Depth of cover was accurately measured using an electronic cover-meter at each of the 14 locations where samples were systematically extracted. The depth of carbonation was established using Phenolphthalein solution, in accordance with the recognised procedure. The samples obtained for laboratory analysis were subsequently dispatched to CMT (Testing) Ltd who are a UKAS accredited specialist. All were duly tested for chloride content. In addition, one random sample from each block was analysed for cement content.

8. Findings and Discussions Concrete Testing Programme Being as these properties are largely built of un-reinforced concrete, corrosion is not generally considered to be an issue that might serve to compromise structural integrity. However, reinforcement is present within the lintels, balcony slabs and associated floor beams which, if subject to water penetration or interstitial condensation, are liable to deteriorate. Curtins’ investigations therefore sought to target an examination of these more vulnerable reinforced components. Concrete samples were extracted for laboratory analysis and at each location measurements taken to establish the depth of carbonation in relation to reinforcement cover. An examination of the lintels was achieved by carefully hacking off a small area of external wall render in order to expose the component local to its bearing position. (Refer to Photo № 1, Appendix F). A close visual inspection was subsequently undertaken in order to check for any signs of the reinforcement having corroded. Those assessed were found to be in good order with no cracking or spalling evident. The concrete was considered to be quite dense and upon locating the reinforcement only nominal surface corrosion was noted. Results pertaining to the concrete cover/carbonation tests and associated laboratory analysis are incorporated for reference within Appendices B and C. Taking each of the blocks in turn, we would summarise our findings as follows: Allamanda (146-192 Donald Hall Road):

• The depth of cover, as measured to the face of the concrete, averaged 43.4mm, whilst the mean depth of carbonation measured 2.6mm.

• The chloride ion content, quantified as a percentage of the cement content, averaged 0.11%.
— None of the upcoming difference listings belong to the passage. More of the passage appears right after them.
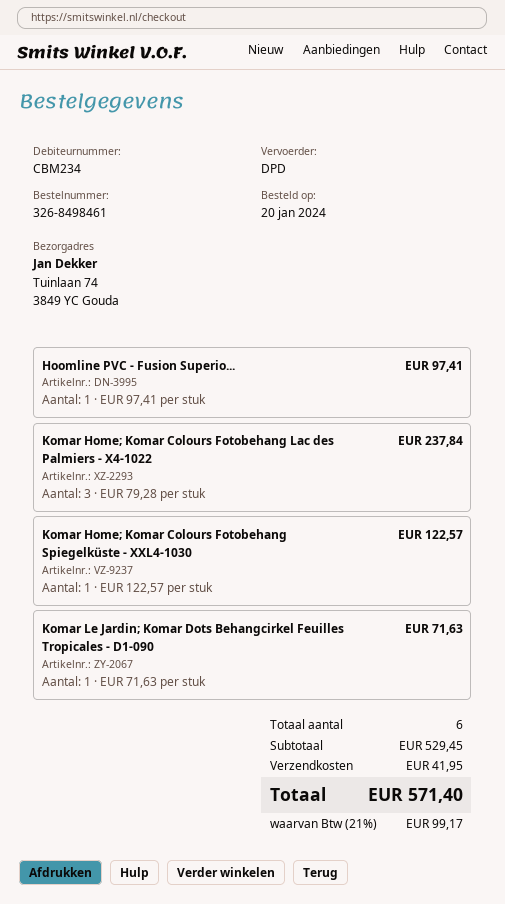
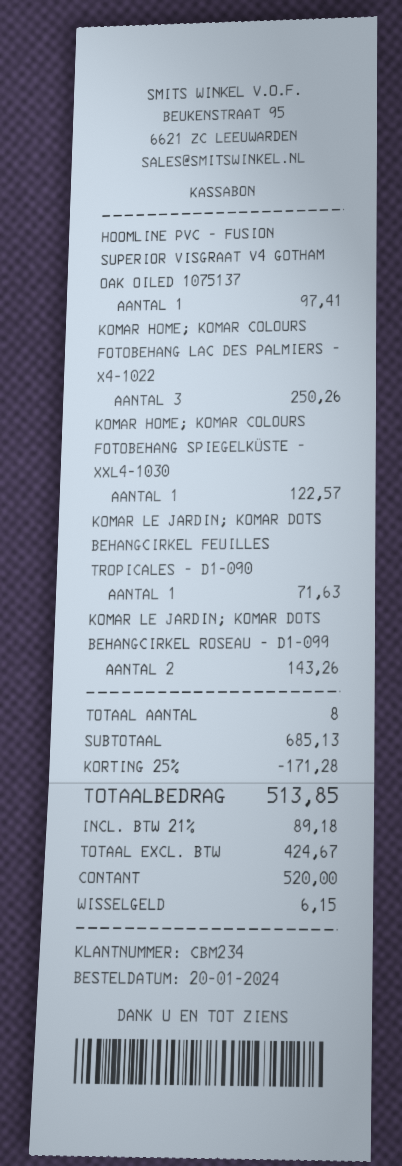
Komar Home; Komar Colours Fotobehang Lac des Palmiers - X4-1022: 3 for 237.84 -> 3 for 250.26
KOMAR LE JARDIN; KOMAR DOTS BEHANGCIRKEL ROSEAU - D1-099: none -> 2 for 143.26
total quantity: 6 -> 8
subtotal: 529.45 -> 685.13
discount: none -> 25% = 171.28
shipping: 41.95 -> none
tax: 21% = 99.17 -> 21% = 89.18
total: 571.40 -> 513.85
Hazel (1-24 Chadbourne Close):



Jasmine (2-48 Donald Hall Road):



Meadowsweet (74-120 Donald Hall Road):



Sorrel (1-47 Chadbourne Close):



The average values for chloride ion content (quantified by mass of cement) range from 0.11% to 0.46%. With the exception of Jasmine, these figures are considered to be low and are particularly comforting in view of current Building Research Establishment (BRE) guidelines which recommend a limit of 0.4%. Being as the carbonation depth did not generally coincide with or exceed the depth of cover, these results can be taken to represent a low risk of corrosion. The results obtained with respect to cement content determination, derived values ranging between 14.05% and 19.44%. The average figure of 15.81% is more than sufficient given that 14% is widely regarded as being acceptable on the basis this quantum equates to a concrete strength of approximately 20N/mm². It is important to remember that cement content is one of the factors which directly contribute towards concrete durability, specifically its resistance to carbonation. A mix exhibiting a high as opposed to low cement content will be comparatively dense and impermeable. These properties will, in turn, help guard against the carbonation process. The external finishes (sand/cement and spar dash render) appear to be in reasonable condition although it is clear from the buildings rather ‘tired’ appearance that the coastal weather conditions are taking their toll. Not surprisingly, some isolated areas of de-bonded render were noted. (Refer to Photo № 2, Appendix F). Furthermore, there was also evidence pertaining to a number of past repairs, almost all of them at high level. (Refer to Photo № 3, Appendix F). Of course it is fully anticipated that the render will become increasingly weathered with time. Consequently, in the event the properties are not over-clad, its continued deterioration could result in water penetrating the permeable no-fines concrete and thereafter promote damp conditions internally.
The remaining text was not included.